About this exercise: In the listing below, find the line with "border-radius: 6px ->" and the line with "flex-direction: none ->", then return them and every line between them exactly, minus the pictures.

Records provided:
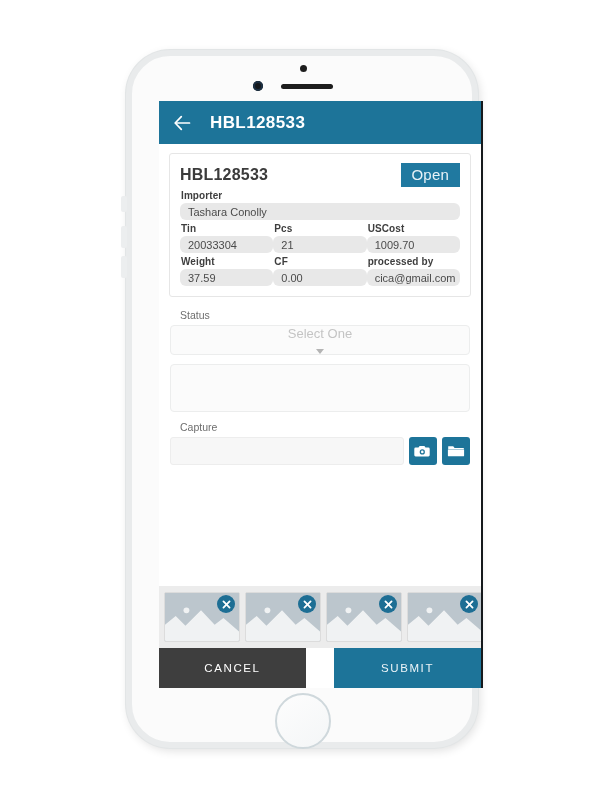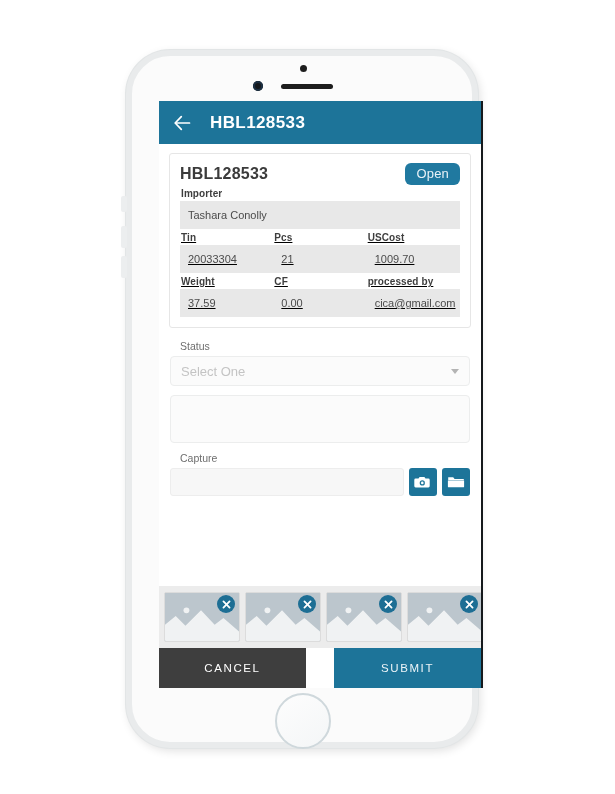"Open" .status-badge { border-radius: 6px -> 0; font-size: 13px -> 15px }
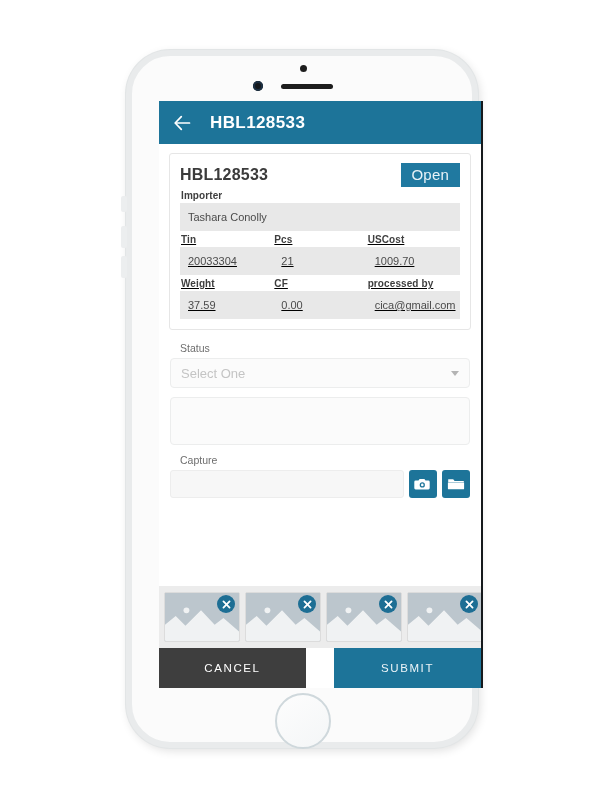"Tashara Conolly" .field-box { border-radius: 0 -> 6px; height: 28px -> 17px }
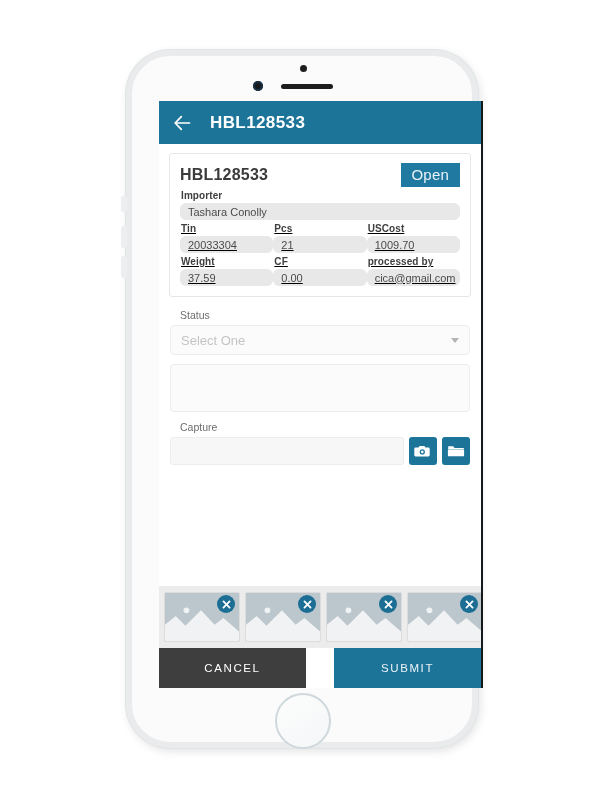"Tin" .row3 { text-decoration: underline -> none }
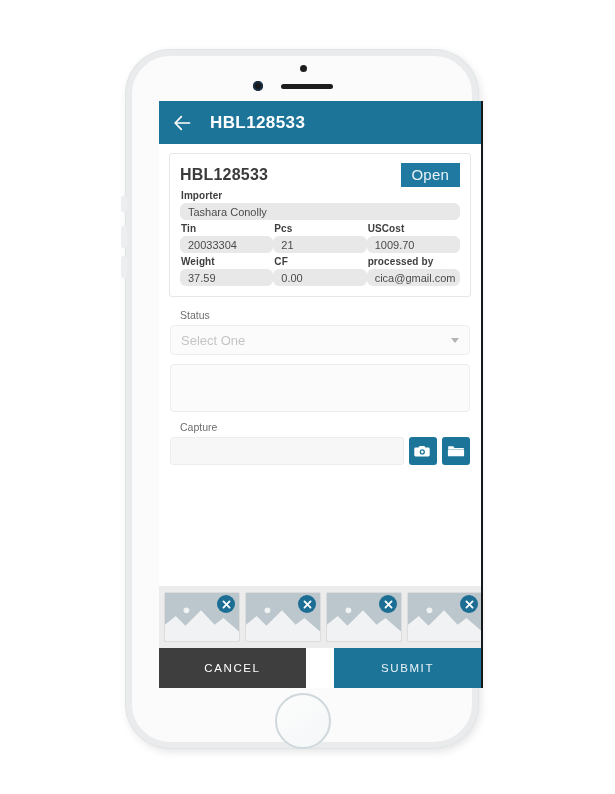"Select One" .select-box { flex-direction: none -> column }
...
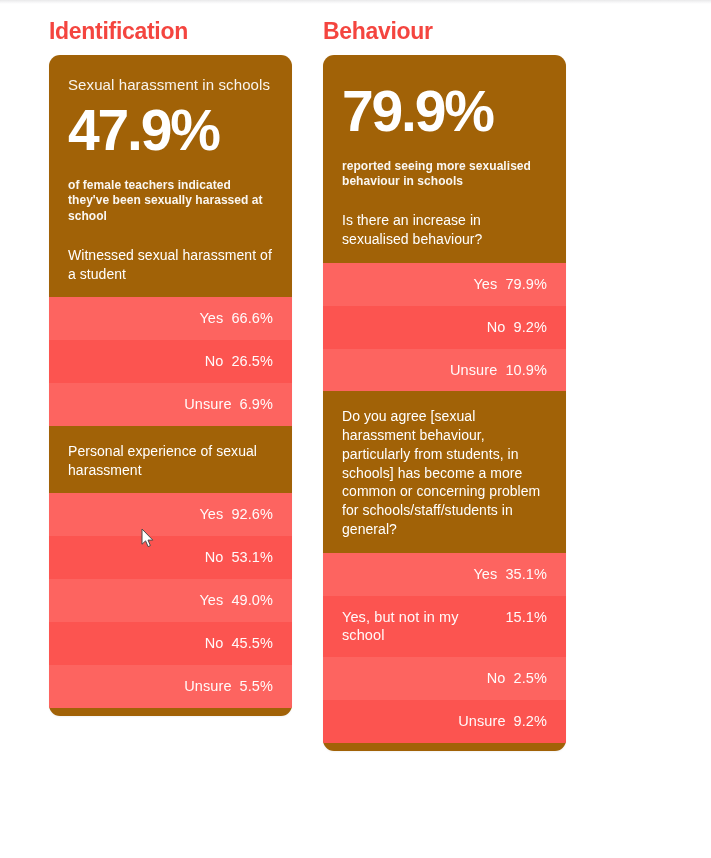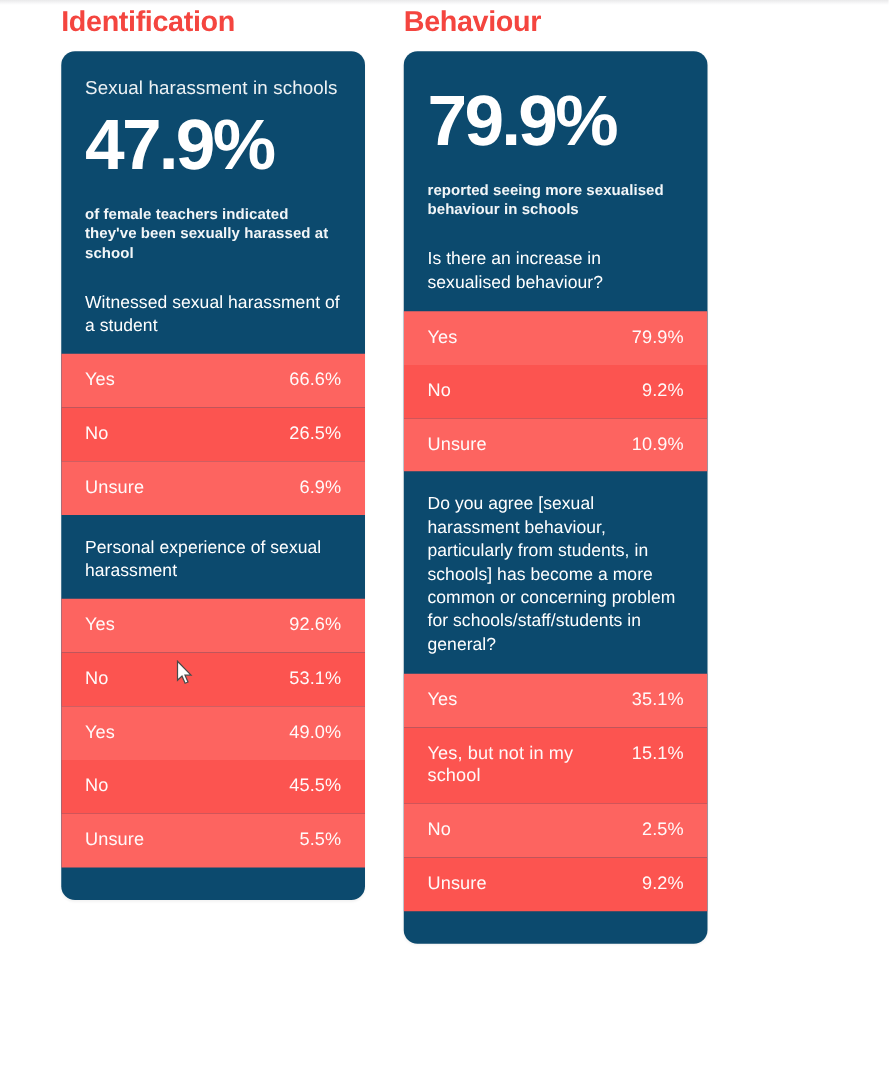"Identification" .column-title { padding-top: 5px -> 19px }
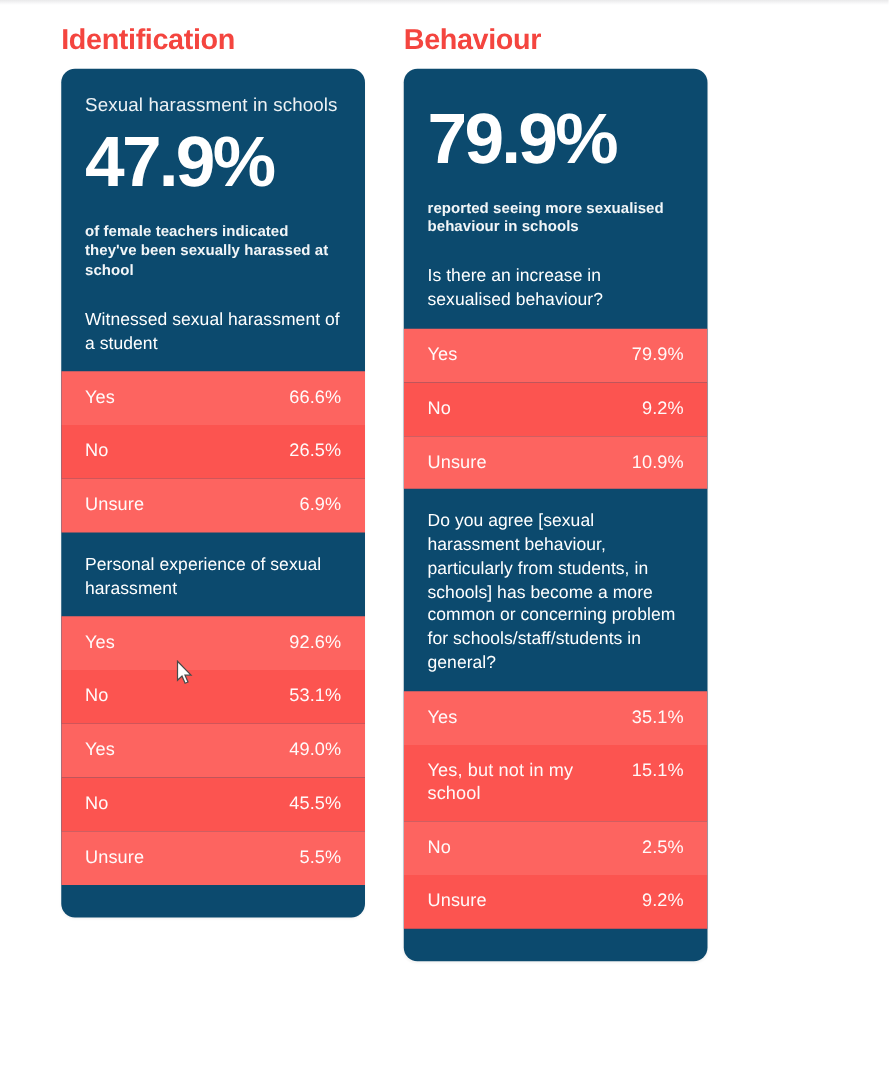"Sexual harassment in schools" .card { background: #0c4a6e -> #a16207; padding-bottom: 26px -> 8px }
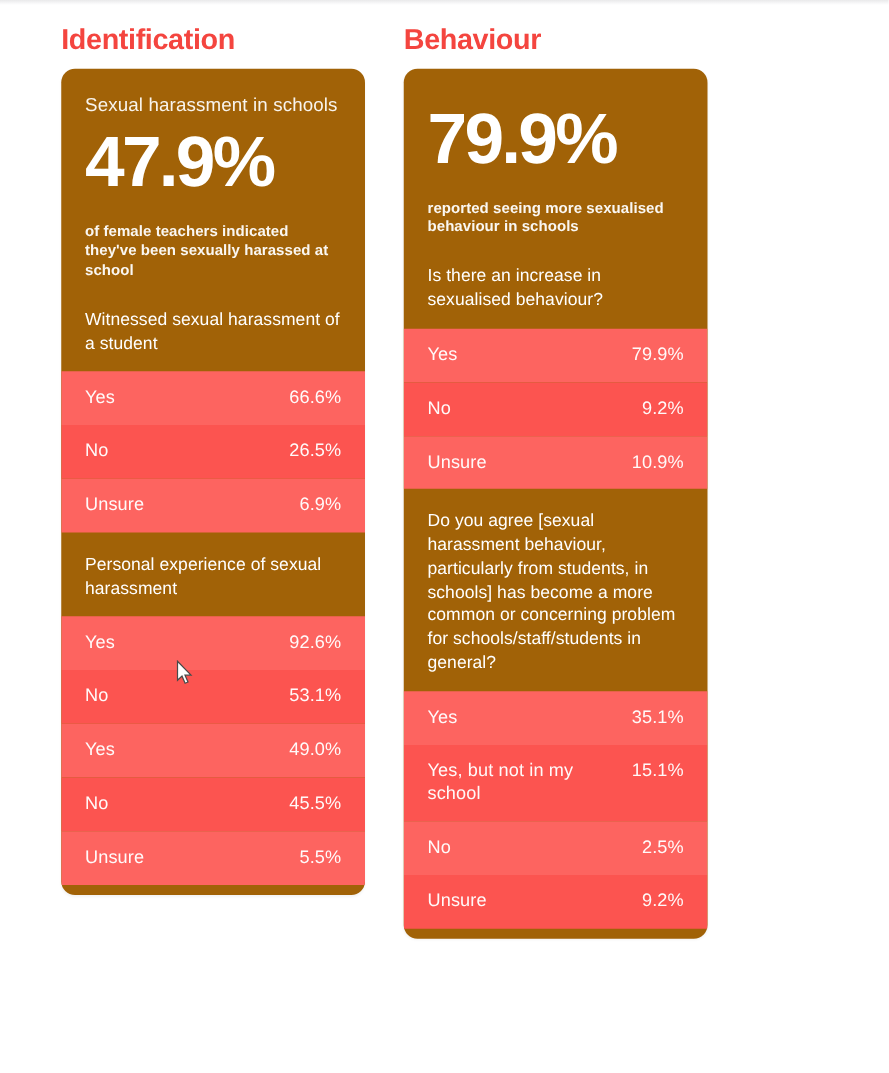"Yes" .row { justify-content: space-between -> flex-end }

Solved exercise:
"Open" .status-badge { border-radius: 6px -> 0; font-size: 13px -> 15px }
"Tashara Conolly" .field-box { border-radius: 0 -> 6px; height: 28px -> 17px }
"Tin" .row3 { text-decoration: underline -> none }
"Select One" .select-box { flex-direction: none -> column }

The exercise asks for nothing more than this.